1. The problem statement, all variables and given/known data

We're given two solenoids with identical currents and turns per unit length. But the solenoids have different diameters. Would a metal BB experience a larger acceleration in the smaller diameter tube, assuming we use the same BB in both solenoids it accelerates along the z-axis, which goes through the center of the solenoid?

2. Relevant equations

Magnetic field through a solenoid:

$B = \mu_0NI$

Where N is number of turns per unit length and I is the current.

Biot-Savart Law:

$$B = \frac{1}{4\pi}\frac{I\Delta \vec{s} \times \vec{r}}{r^2}$$

3. The attempt at a solution

My thought is that since the BB experiences the same uniform magnetic field in both solenoids, the acceleration is the same. The equation for the magnetic field through a solenoid does not include diameter, I notice.
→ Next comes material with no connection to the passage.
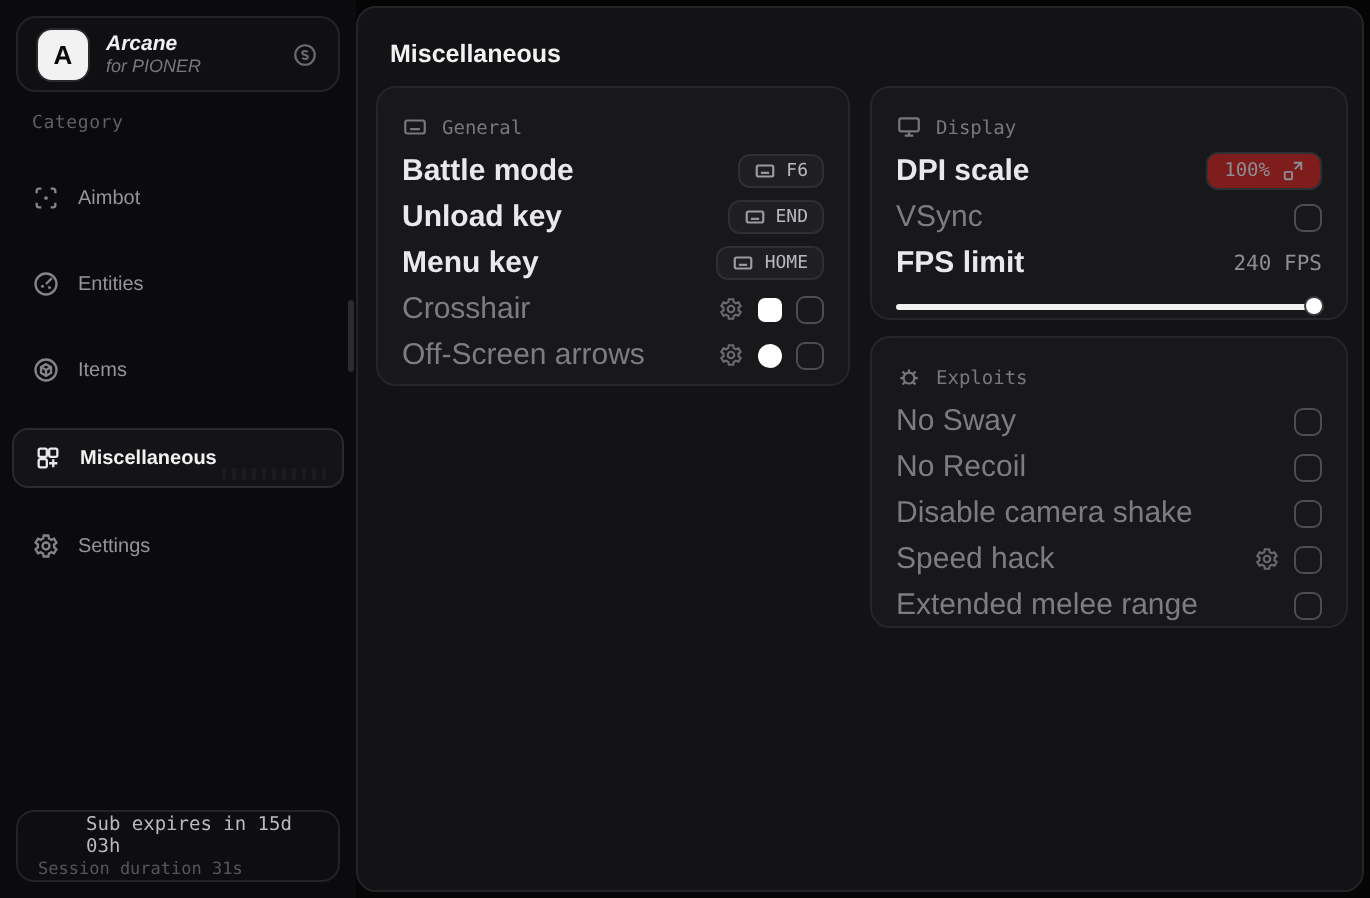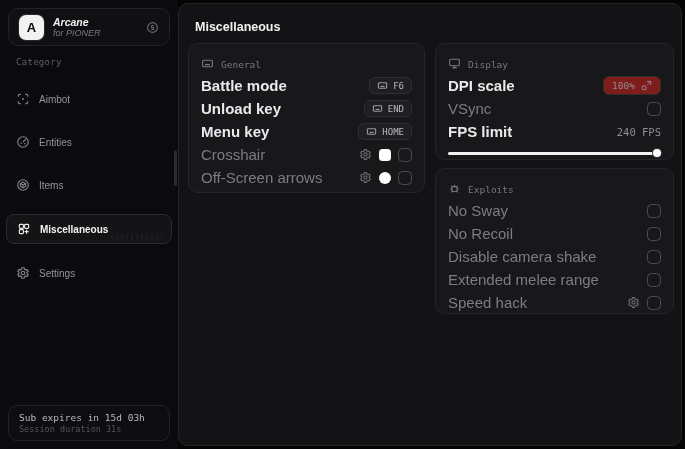"Extended melee range" div.row { order: before "Speed hack" -> after "Speed hack" }
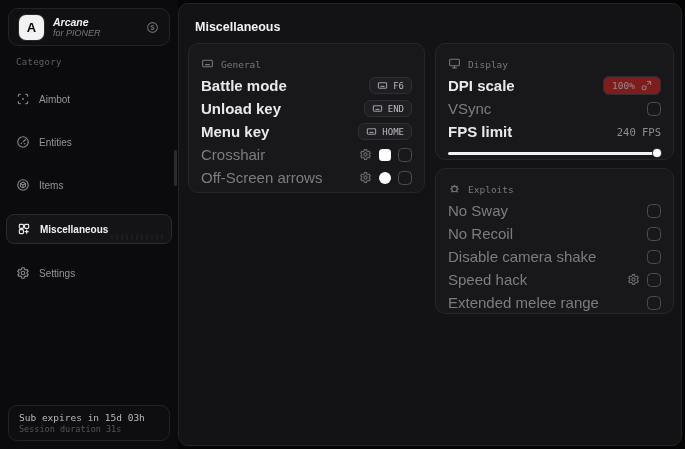"Sub expires in 15d 03h" .footer-line1 { margin-left: none -> 24px }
But I was having a little debate on this subject and my friend says he would expect the field to sort of dissipate as the diameter increases. This would make total sense if it were a point charge; you'd use Biot-Savart's law. Who is right?

2. Jan 6, 2013

### tiny-tim

hi joe_cool2!

(what's a BB ? )
you are correct …

if the solenoid is infinitely long, the magnetic field is uniform

if the solenoid is ordinary long (ie, a lot longer than wide), the magnetic field is nearly uniform, and you can assume this to be so in exam questions!

from hyperphysics

"The magnetic field is concentrated into a nearly uniform field in the centre of a long solenoid"​

3. Jan 6, 2013

### TSny

See here for description of BBs. They are often made of steel with a copper or zinc coating, lead, or plastic. I don't see how a BB in a B field (pun intended, sorry) would experience any noticeable acceleration.